■ PROBLEM
Work through the entries below and show every line in which "应用工业互联网平台" is found.

------------------------------------------------

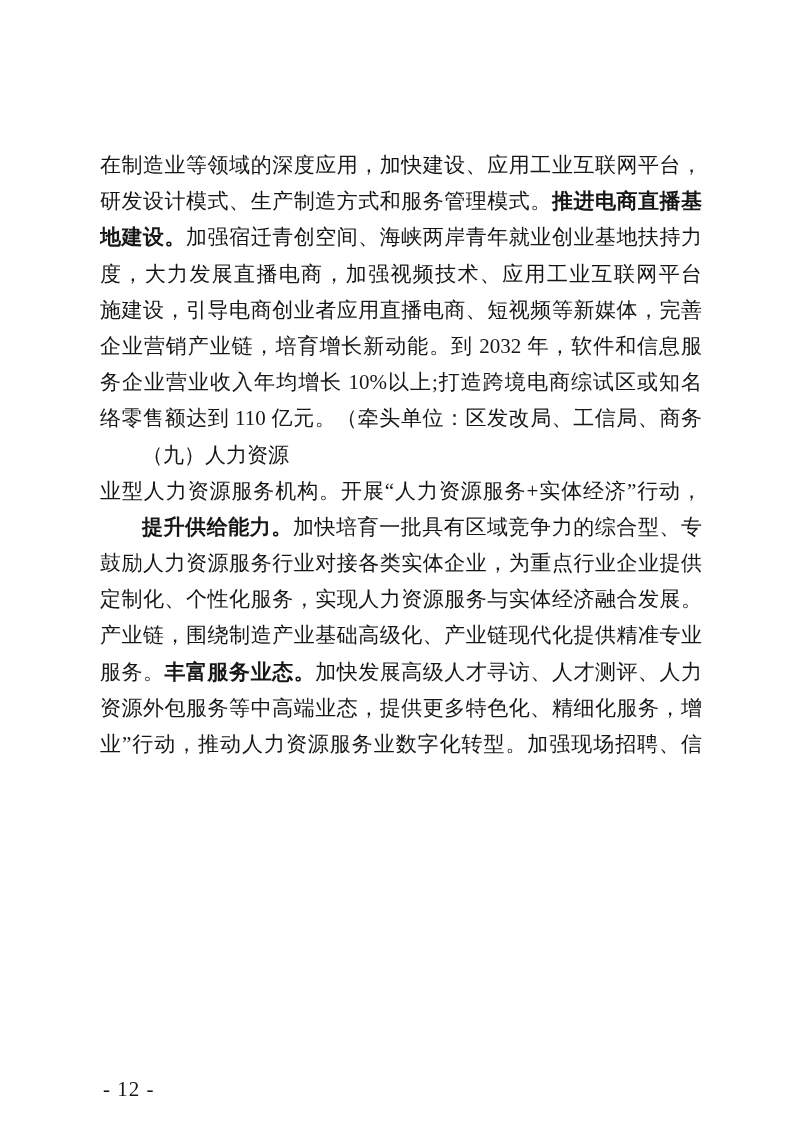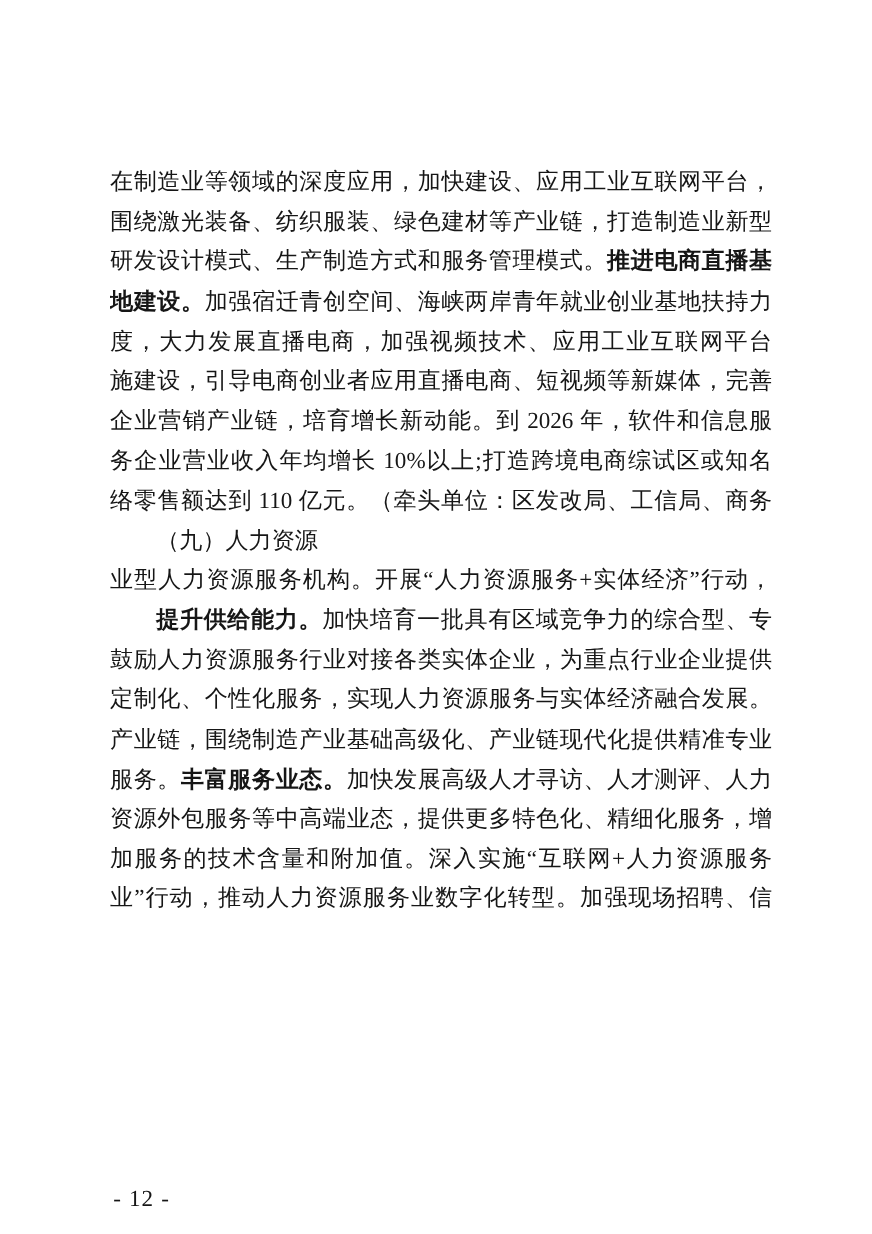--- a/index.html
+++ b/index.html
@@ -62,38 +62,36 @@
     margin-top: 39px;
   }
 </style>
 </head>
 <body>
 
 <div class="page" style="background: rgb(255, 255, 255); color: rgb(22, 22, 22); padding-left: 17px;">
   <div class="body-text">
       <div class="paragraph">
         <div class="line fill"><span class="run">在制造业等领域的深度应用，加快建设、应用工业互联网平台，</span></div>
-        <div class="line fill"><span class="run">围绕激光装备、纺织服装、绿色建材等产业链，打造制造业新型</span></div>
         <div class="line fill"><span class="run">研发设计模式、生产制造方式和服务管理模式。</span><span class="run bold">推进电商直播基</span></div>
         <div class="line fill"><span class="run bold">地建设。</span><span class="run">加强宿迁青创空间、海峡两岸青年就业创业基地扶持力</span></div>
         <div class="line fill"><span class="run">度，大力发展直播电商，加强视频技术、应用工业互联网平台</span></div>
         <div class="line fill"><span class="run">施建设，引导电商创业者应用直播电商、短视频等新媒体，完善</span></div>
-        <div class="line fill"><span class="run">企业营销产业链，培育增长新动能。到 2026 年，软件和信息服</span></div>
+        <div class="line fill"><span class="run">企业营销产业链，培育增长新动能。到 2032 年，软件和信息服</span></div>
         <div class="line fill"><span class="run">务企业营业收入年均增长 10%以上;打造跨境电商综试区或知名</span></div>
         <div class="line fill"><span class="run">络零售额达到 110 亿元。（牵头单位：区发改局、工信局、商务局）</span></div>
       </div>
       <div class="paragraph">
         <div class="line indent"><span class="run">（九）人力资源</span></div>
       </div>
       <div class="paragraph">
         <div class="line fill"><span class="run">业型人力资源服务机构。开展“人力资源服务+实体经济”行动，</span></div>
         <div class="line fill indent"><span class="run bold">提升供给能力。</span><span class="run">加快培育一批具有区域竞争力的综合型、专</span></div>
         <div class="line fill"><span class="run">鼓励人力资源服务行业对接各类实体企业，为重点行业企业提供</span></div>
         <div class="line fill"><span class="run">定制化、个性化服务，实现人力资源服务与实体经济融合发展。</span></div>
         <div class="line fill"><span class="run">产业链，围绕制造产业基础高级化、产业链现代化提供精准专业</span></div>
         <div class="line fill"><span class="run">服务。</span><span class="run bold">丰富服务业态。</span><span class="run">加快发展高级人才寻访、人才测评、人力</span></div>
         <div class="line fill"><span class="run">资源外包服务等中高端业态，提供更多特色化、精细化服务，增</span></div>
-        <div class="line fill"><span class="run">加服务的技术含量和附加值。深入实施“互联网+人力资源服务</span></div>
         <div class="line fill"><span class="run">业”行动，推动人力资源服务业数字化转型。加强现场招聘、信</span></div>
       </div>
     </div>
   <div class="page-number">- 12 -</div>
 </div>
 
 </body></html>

------------------------------------------------

■ PROBLEM SOLUTION
         <div class="line fill"><span class="run">在制造业等领域的深度应用，加快建设、应用工业互联网平台，</span></div>
         <div class="line fill"><span class="run">度，大力发展直播电商，加强视频技术、应用工业互联网平台</span></div>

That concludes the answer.